About this exercise: Exactly retype the opening line of the entries and every line after it, ending with the line that contains "(330, 454) none". Skip all pictures.
- - -
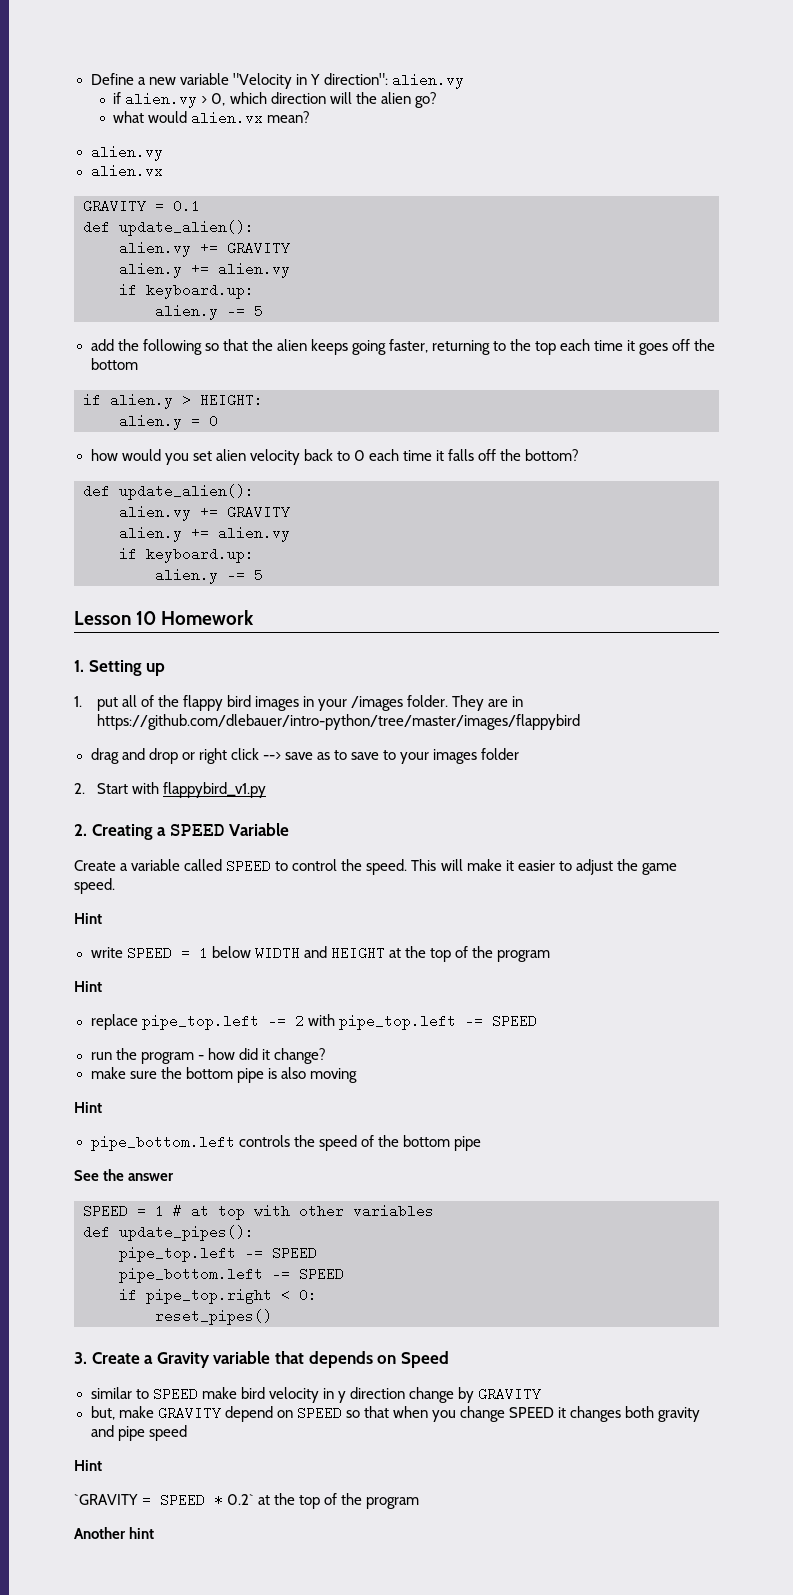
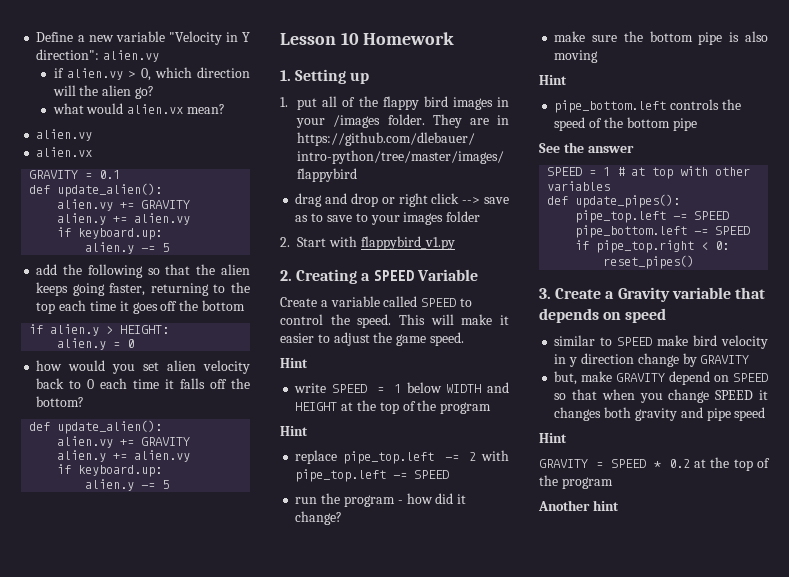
[400,1351,449,1368] Speed -> [625,308,667,323] speed
[74,1494,138,1505] `GRAVITY -> [539,459,588,468] GRAVITY
[227,1494,255,1505] 0.2` -> [668,459,690,468] 0.2

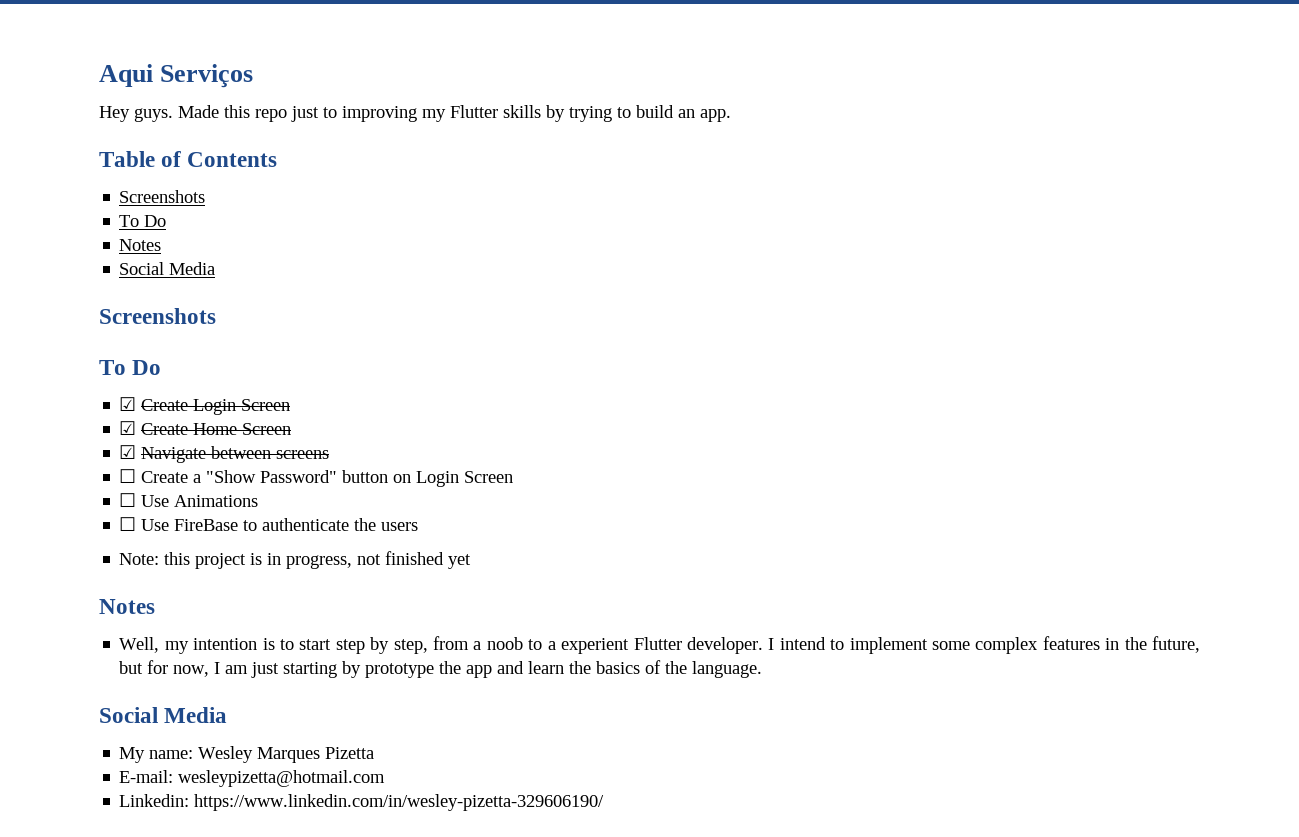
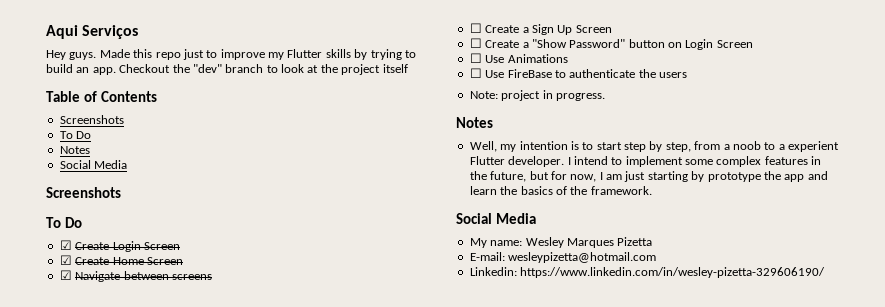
[342,106,417,122] improving -> [220,49,265,60] improve
(731, 115) none -> [119,64,408,75] Checkout the "dev" branch to look at the project itself
(330, 454) none -> [469,23,612,35] // ☐ Create a Sign Up Screen
[164,551,472,569] this project is in progress, not finished yet -> [501,90,605,101] project in progress.
[692,661,763,678] language. -> [590,186,652,195] framework.

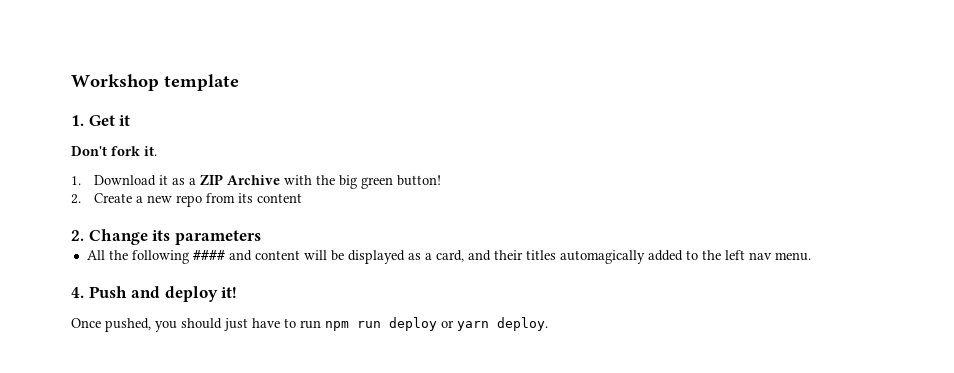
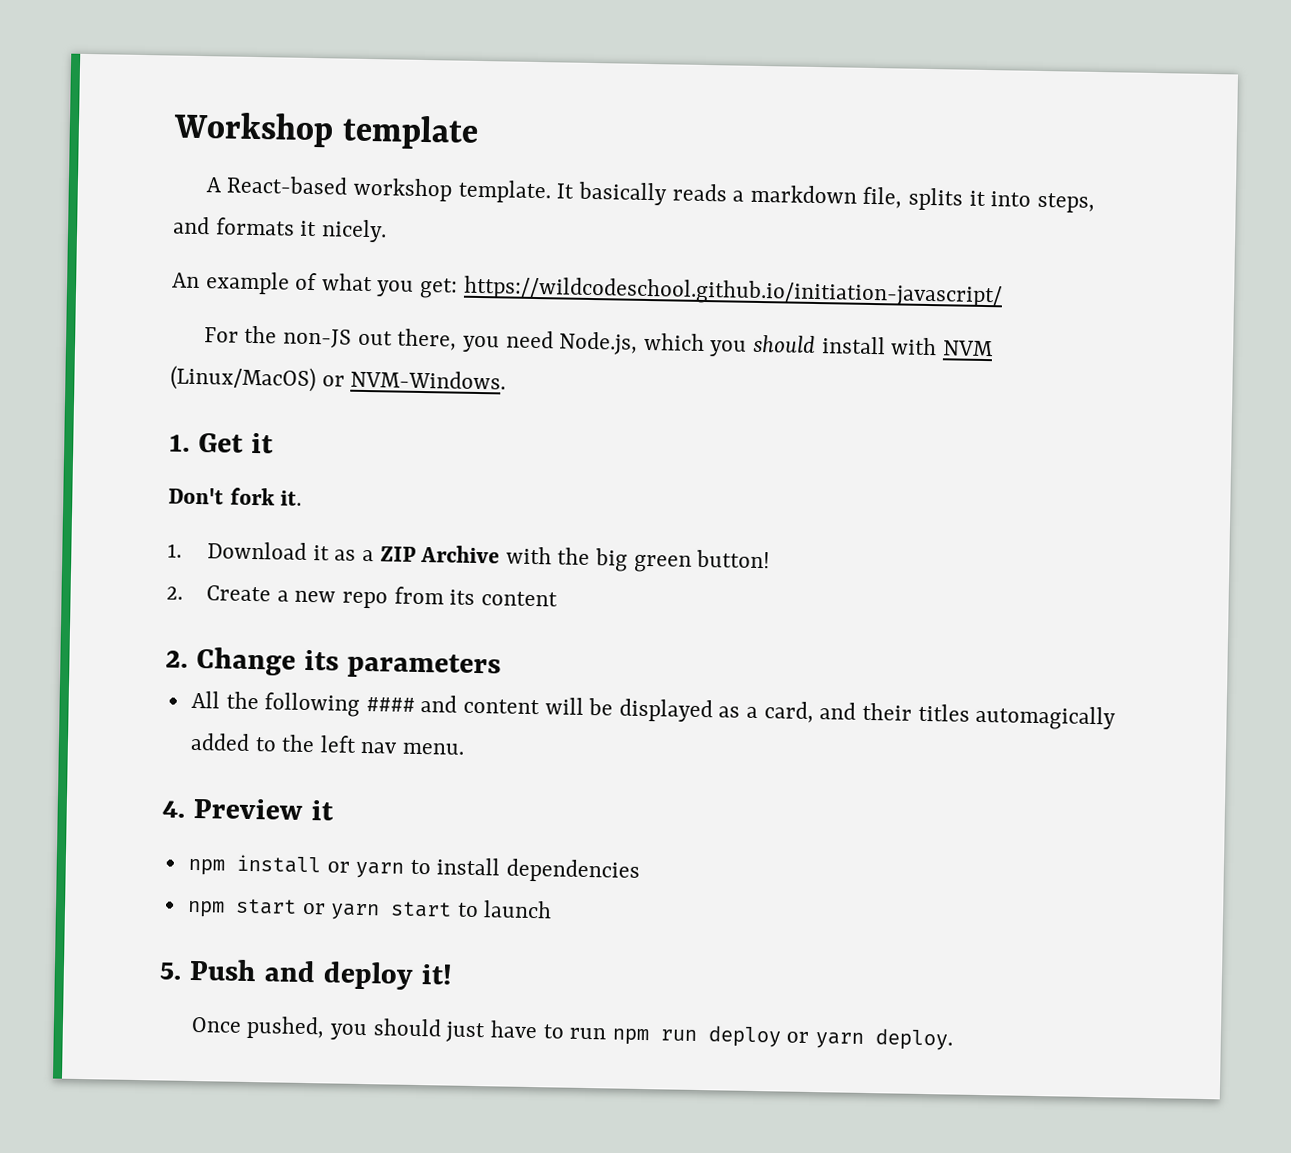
(239, 82) none -> [205,175,1095,213] [173,216,387,243] [172,271,1003,309] [203,325,994,357] [170,365,507,393] // A React-based workshop template. It basically reads a markdown file, splits it into steps, and formats it nicely. // An example of what you get: https://wildcodeschool.github.io/initiation-javascript/ // For the non-JS out there, you need Node.js, which you should install with NVM (Linux/MacOS) or NVM-Windows.
(84, 292) none -> [192,797,334,821] [187,854,641,883] [186,898,553,921] [159,962,182,980] Preview it // npm install or yarn to install dependencies // npm start or yarn start to launch // 5.

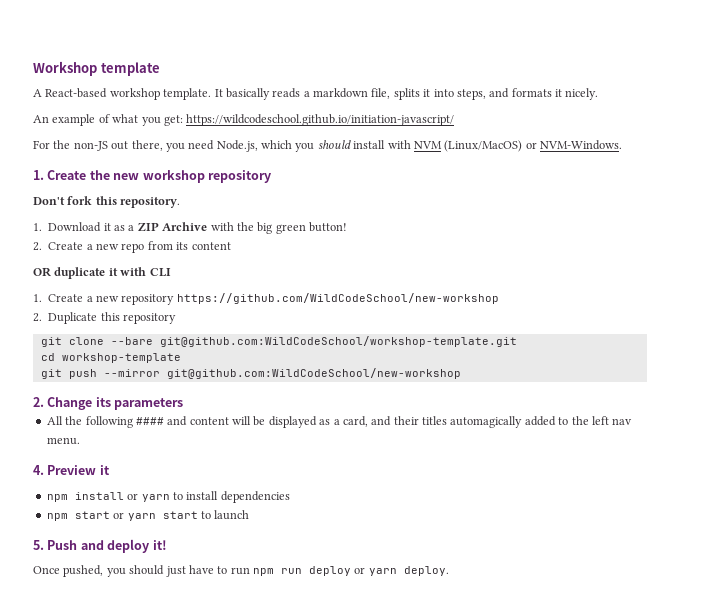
[197,432,274,454] Get it -> [47,170,271,183] Create the new workshop repository
[280,490,303,506] it. -> [95,196,181,208] this repository.
(558, 599) none -> [33,267,171,279] [33,293,499,305] [33,312,176,324] [40,336,517,347] [40,353,181,363] [40,368,461,379] // OR duplicate it with CLI // 1. Create a new repository https://github.com/WildCodeSchool/new-workshop // 2. Duplicate this repository // git clone --bare git@github.com:WildCodeSchool/workshop-template.git // cd workshop-template // git push --mirror git@github.com:WildCodeSchool/new-workshop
- - -
Exercise output:
[400,1351,449,1368] Speed -> [625,308,667,323] speed
[74,1494,138,1505] `GRAVITY -> [539,459,588,468] GRAVITY
[227,1494,255,1505] 0.2` -> [668,459,690,468] 0.2

[342,106,417,122] improving -> [220,49,265,60] improve
(731, 115) none -> [119,64,408,75] Checkout the "dev" branch to look at the project itself
(330, 454) none -> [469,23,612,35] // ☐ Create a Sign Up Screen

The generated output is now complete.